Using the records that follow, work out the number of lines with the word "flex" in them; reply with that number only.

=== Record set ===

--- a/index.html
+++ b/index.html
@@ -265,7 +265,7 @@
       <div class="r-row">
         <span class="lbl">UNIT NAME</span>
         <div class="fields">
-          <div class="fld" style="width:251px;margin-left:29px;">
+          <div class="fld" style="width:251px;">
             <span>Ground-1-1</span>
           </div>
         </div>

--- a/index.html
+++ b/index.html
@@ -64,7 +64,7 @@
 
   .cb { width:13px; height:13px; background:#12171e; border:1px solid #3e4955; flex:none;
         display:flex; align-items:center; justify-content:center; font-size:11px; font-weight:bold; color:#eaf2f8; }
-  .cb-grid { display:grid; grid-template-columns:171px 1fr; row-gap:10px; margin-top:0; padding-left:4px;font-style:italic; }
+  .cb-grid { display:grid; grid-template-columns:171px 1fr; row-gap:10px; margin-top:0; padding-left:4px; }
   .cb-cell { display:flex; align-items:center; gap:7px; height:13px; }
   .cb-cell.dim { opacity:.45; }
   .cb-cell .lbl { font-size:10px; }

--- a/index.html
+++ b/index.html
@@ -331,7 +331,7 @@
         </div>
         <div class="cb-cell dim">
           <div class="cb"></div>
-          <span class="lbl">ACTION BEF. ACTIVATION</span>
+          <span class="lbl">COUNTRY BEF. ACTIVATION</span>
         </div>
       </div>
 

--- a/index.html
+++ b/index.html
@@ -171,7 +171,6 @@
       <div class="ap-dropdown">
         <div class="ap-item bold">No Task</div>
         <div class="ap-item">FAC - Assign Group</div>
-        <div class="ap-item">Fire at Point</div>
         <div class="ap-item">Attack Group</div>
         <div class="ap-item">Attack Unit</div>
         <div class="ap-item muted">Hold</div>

===
=== Record set ===

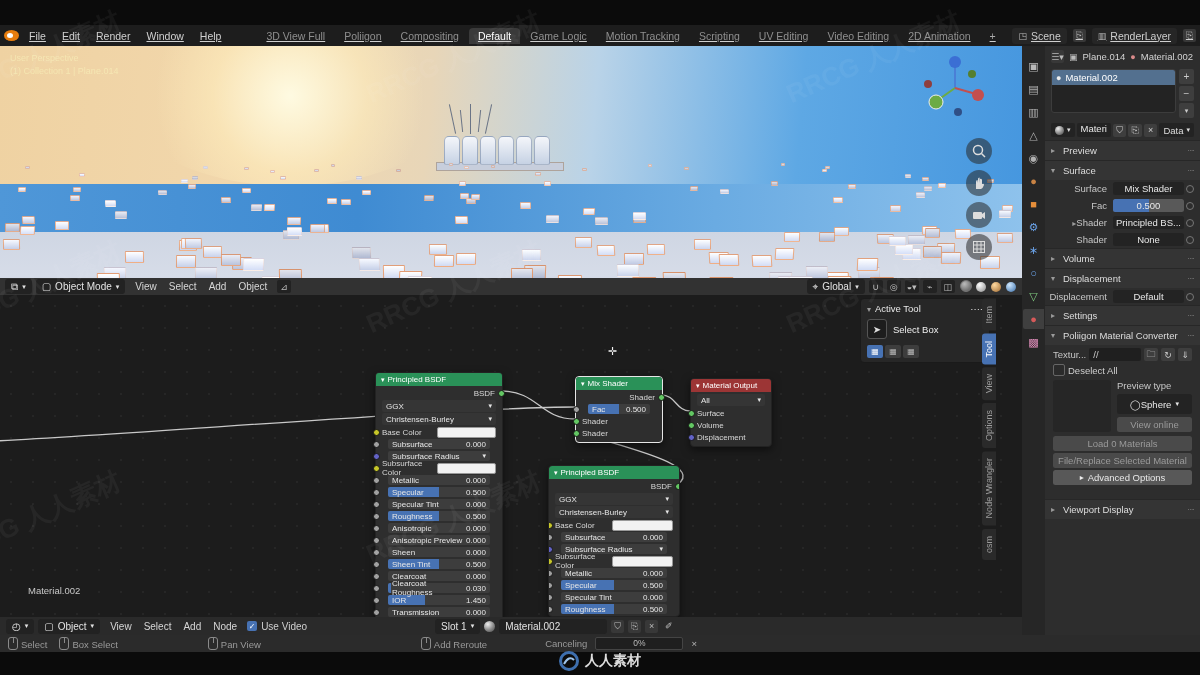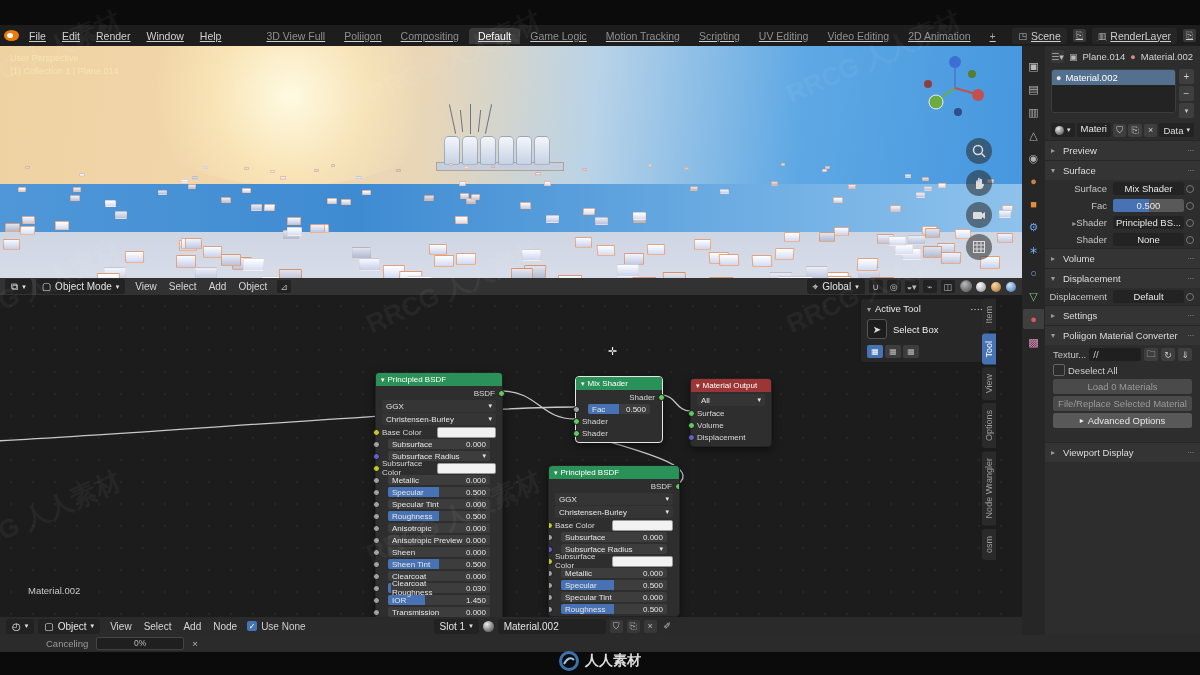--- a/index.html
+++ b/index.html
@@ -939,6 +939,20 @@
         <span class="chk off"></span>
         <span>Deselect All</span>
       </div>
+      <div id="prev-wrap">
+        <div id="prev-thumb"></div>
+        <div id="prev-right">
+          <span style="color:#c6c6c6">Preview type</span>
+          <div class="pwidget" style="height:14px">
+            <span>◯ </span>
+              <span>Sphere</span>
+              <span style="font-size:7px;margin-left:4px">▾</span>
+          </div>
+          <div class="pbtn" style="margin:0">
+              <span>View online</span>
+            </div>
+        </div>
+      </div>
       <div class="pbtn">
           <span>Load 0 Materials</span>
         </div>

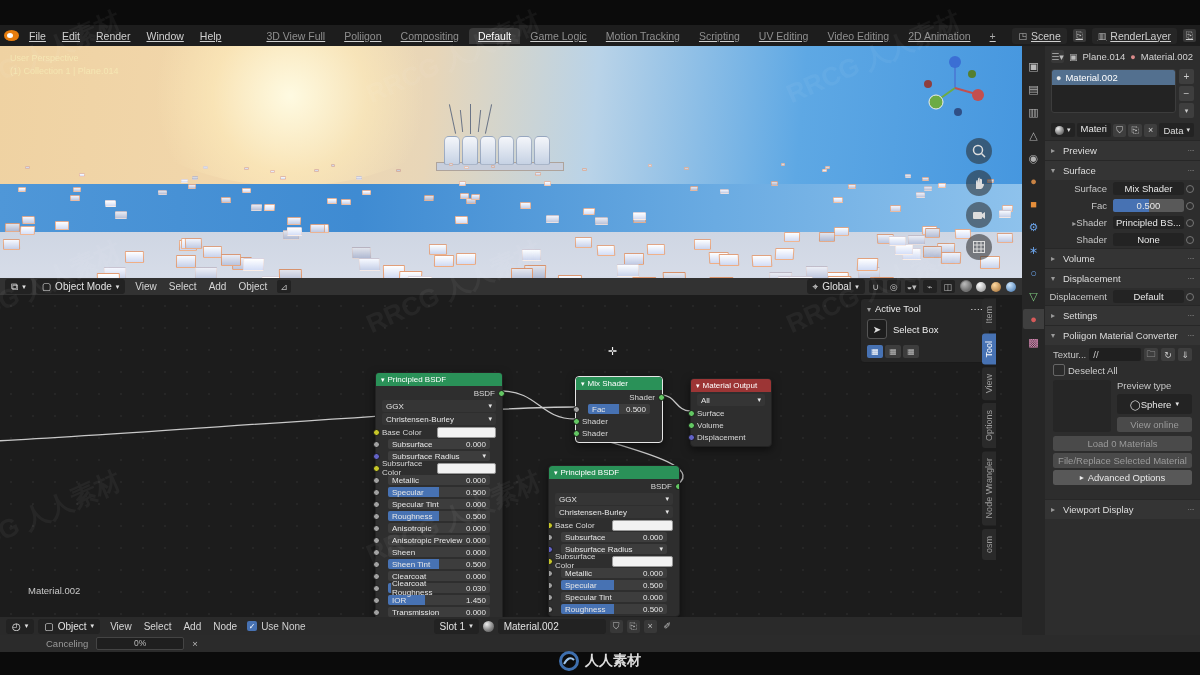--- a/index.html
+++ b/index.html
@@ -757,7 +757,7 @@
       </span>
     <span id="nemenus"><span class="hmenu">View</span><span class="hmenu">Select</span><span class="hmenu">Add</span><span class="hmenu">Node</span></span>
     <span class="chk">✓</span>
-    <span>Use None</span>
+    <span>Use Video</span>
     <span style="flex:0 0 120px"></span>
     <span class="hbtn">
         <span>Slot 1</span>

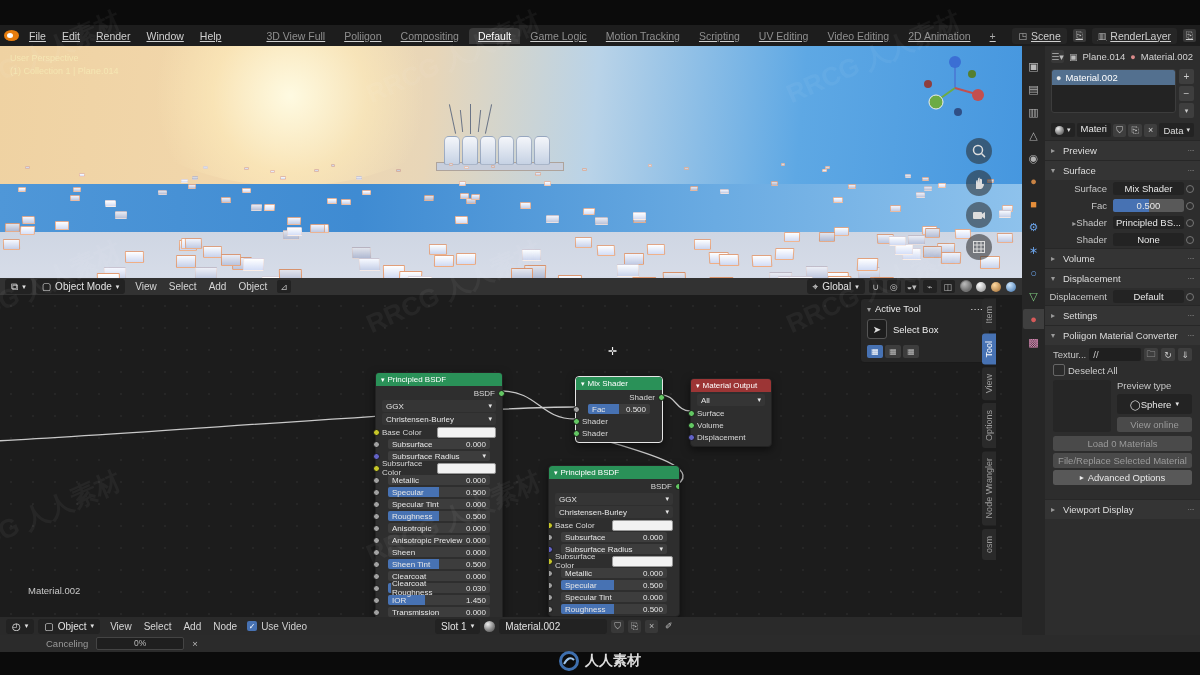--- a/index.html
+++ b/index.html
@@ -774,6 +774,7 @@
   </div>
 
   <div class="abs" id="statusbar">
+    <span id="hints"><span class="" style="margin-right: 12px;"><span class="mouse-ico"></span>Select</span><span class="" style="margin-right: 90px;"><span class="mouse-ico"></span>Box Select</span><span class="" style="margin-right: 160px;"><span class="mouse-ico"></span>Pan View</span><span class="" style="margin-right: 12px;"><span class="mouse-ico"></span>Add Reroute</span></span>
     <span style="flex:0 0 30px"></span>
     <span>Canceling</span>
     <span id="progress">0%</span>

===

### Answer box
5